Targeted isolation of isolate microfluidicus 1 from SlipChip. (A) Illustration showing that mucosal biopsies obtained from the human cecum were used for stochastic confinement as well as supplemented into the medium to stimulate growth of microbes. (B) Identifying the cultivation condition of the microbial target OTU158 using qPCR. (Left) Graph showing that the use of target-specific primers revealed that the target was found in the chip wash solution (M2LC) but not in the blank negative control (NC) or the plate wash solution (M2GSC). (Right) Graph showing that the use of universal primers of 16S rRNA gene showed that both chip wash and plate wash solutions contained bacterial genomic DNA. A lower Cq value indicates higher concentration of DNA. Error bars indicate SD (n = 3). (C) Fluorescence microscopy photograph of on-chip colony PCR after the chip was split, showing a positive well (Right) for OTU158. A PCR negative well is shown on the left, as indicated by the low fluorescence intensity of the solution.

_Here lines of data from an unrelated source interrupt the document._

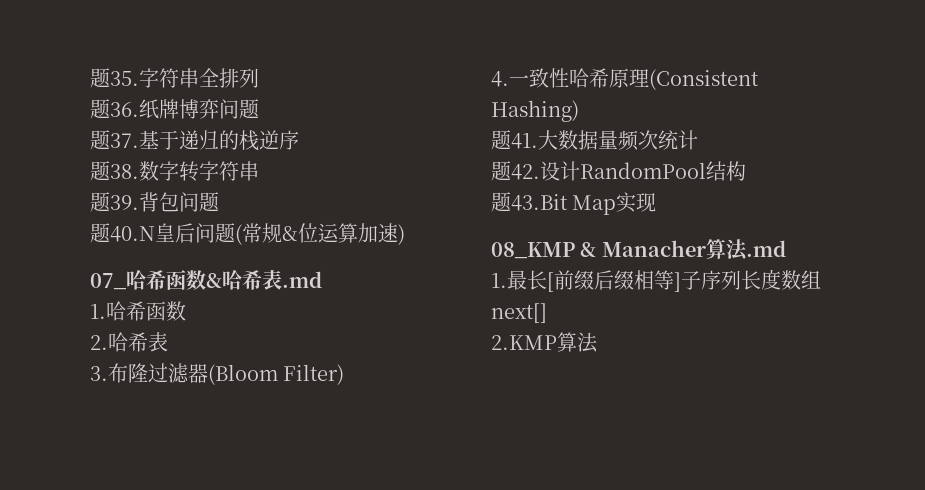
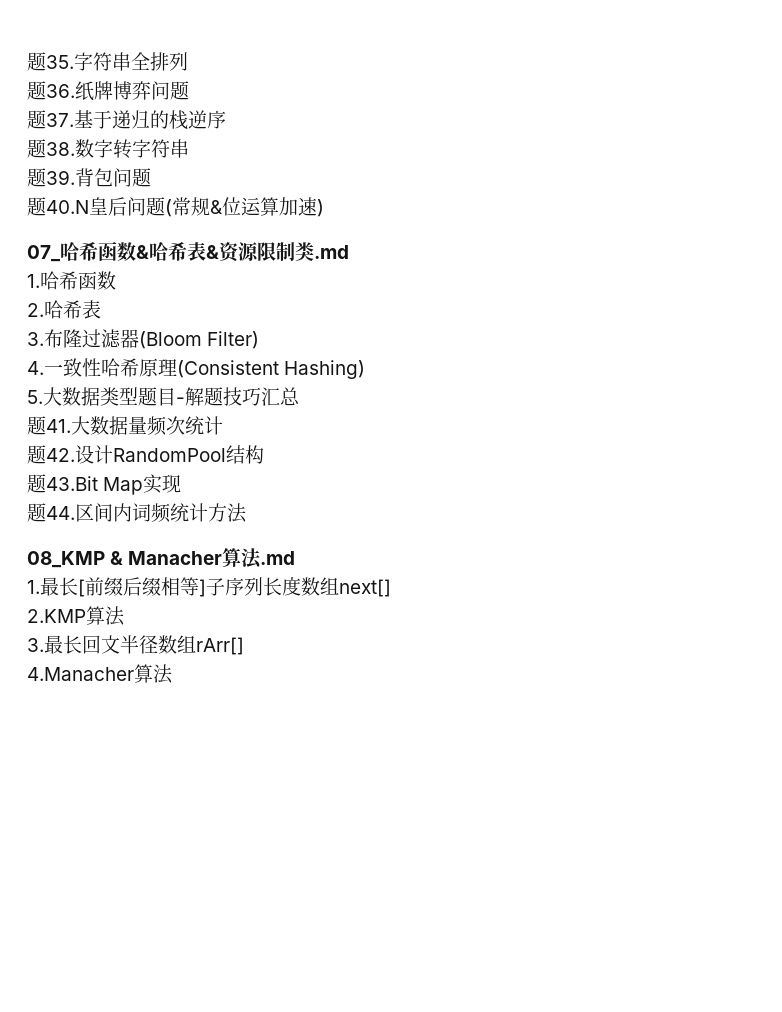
- 07_哈希函数&哈希表.md
+ 07_哈希函数&哈希表&资源限制类.md
+ 5.大数据类型题目-解题技巧汇总
+ 题44.区间内词频统计方法
+ 3.最长回文半径数组rArr[]
+ 4.Manacher算法

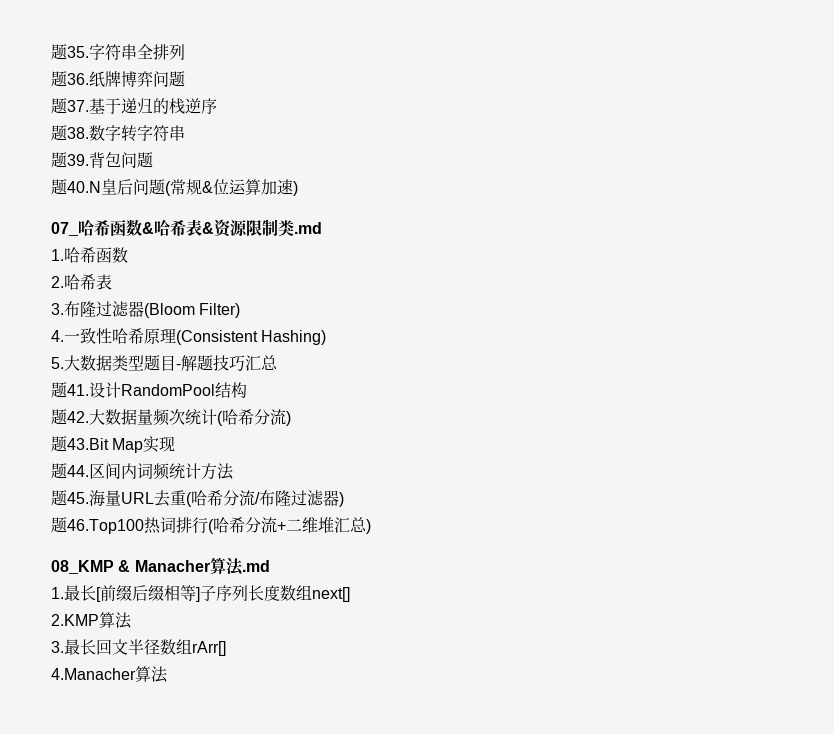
- 题41.大数据量频次统计
- 题42.设计RandomPool结构
+ 题41.设计RandomPool结构
+ 题42.大数据量频次统计(哈希分流)
+ 题45.海量URL去重(哈希分流/布隆过滤器)
+ 题46.Top100热词排行(哈希分流+二维堆汇总)

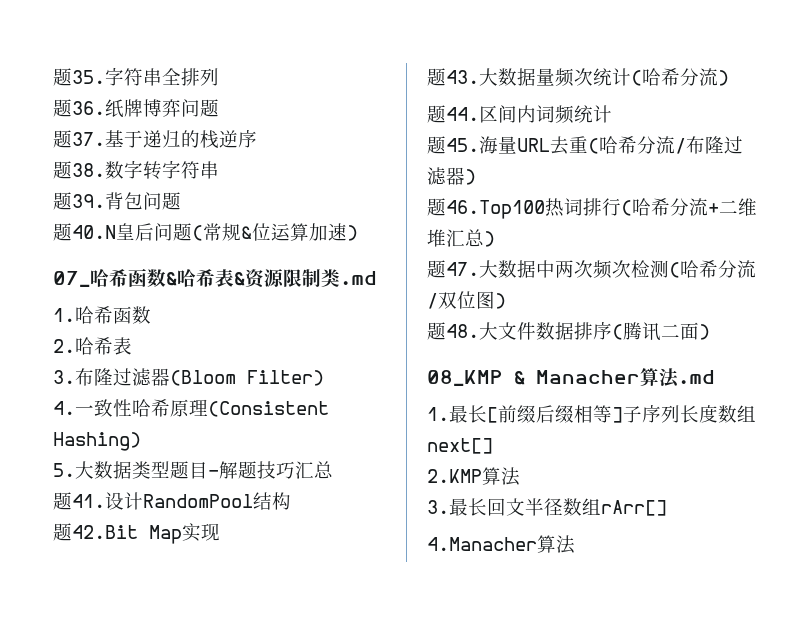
- 题42.大数据量频次统计(哈希分流)
+ 题42.Bit Map实现
+ 题43.大数据量频次统计(哈希分流)
- 题43.Bit Map实现
- 题44.区间内词频统计方法
+ 题44.区间内词频统计
+ 题47.大数据中两次频次检测(哈希分流/双位图)
+ 题48.大文件数据排序(腾讯二面)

The bright spot was presumably from cell material stained with SYBR Green. (D) Photograph of the first round of scaled-up culture of OTU158. (E) Microphotograph of a single colony of isolate microfluidicus 1. (F) Transmission electron microscopy image of a single OTU158 cell. Scale bar, 200 µm for C and E, and 0.5 µm for F.

Fig. 6.

Phylogenetic affiliation of isolate microfluidicus 1 and validation of the purity of the culture by FISH. (A) Fluorescence images showing that both 16S rRNA types obtained from the culture are expressed within the same cells, demonstrating the presence of a single Ruminococcaceae species within the culture. Clostr183-I and Clostr183-II indicate FISH probes, each specific to a different sequence type. (Scale bar, 10 µm.) (B) 16S rRNA-based consensus tree demonstrating the positioning of isolate microfluidicus 1 within the Ruminococcaceae (Clostridia cluster IV). Please see SI Appendix for details.